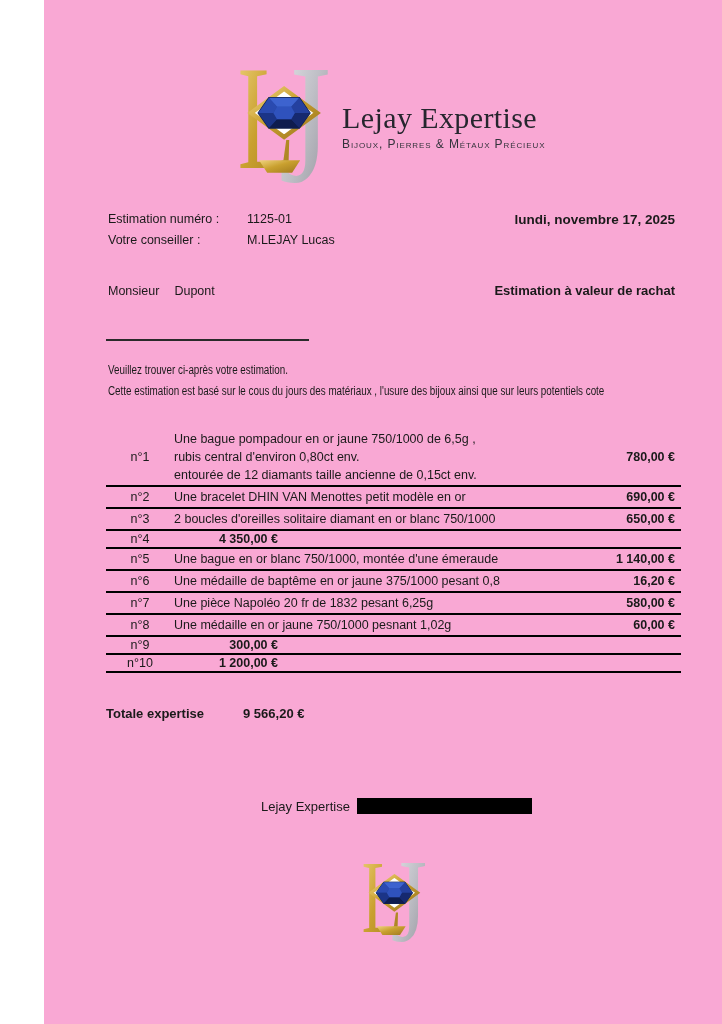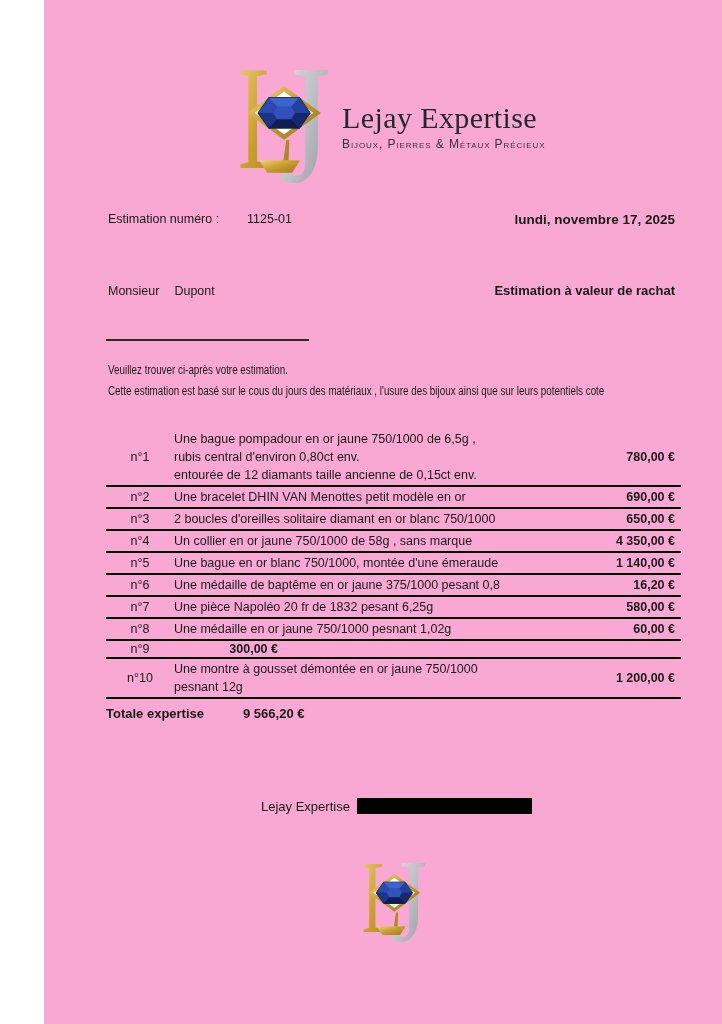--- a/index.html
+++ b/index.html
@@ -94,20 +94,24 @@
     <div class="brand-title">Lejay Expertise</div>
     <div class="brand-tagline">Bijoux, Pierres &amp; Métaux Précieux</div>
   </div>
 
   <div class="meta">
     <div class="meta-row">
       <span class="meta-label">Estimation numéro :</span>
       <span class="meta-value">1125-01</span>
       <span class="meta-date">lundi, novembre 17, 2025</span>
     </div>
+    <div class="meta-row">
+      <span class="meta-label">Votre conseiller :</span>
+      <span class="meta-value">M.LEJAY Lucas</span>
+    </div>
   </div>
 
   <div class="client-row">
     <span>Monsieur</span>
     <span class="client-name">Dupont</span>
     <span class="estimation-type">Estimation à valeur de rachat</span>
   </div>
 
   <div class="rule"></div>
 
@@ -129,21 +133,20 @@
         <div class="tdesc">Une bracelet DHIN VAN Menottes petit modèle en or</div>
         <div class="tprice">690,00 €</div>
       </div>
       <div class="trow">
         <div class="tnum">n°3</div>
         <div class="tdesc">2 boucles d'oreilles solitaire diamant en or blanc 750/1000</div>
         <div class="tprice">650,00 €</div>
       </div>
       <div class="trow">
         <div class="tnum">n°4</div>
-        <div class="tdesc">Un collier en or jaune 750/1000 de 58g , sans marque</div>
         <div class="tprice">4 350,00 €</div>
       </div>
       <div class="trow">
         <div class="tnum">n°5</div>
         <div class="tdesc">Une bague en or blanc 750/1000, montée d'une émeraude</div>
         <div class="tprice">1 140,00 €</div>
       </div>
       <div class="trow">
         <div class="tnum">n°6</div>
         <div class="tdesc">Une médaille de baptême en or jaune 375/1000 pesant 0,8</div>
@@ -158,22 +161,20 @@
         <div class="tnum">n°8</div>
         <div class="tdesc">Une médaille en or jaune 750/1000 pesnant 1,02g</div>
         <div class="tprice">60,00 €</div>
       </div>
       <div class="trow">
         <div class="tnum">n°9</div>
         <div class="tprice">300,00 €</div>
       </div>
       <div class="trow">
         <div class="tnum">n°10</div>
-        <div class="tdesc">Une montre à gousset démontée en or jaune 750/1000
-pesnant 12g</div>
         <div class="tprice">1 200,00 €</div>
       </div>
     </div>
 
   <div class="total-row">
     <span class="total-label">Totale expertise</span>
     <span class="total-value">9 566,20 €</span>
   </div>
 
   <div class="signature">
========================================================================
Identify each line in the entries with the word "meta" and copy it.

   <div class="meta">
     <div class="meta-row">
       <span class="meta-label">Estimation numéro :</span>
       <span class="meta-value">1125-01</span>
       <span class="meta-date">lundi, novembre 17, 2025</span>
+    <div class="meta-row">
+      <span class="meta-label">Votre conseiller :</span>
+      <span class="meta-value">M.LEJAY Lucas</span>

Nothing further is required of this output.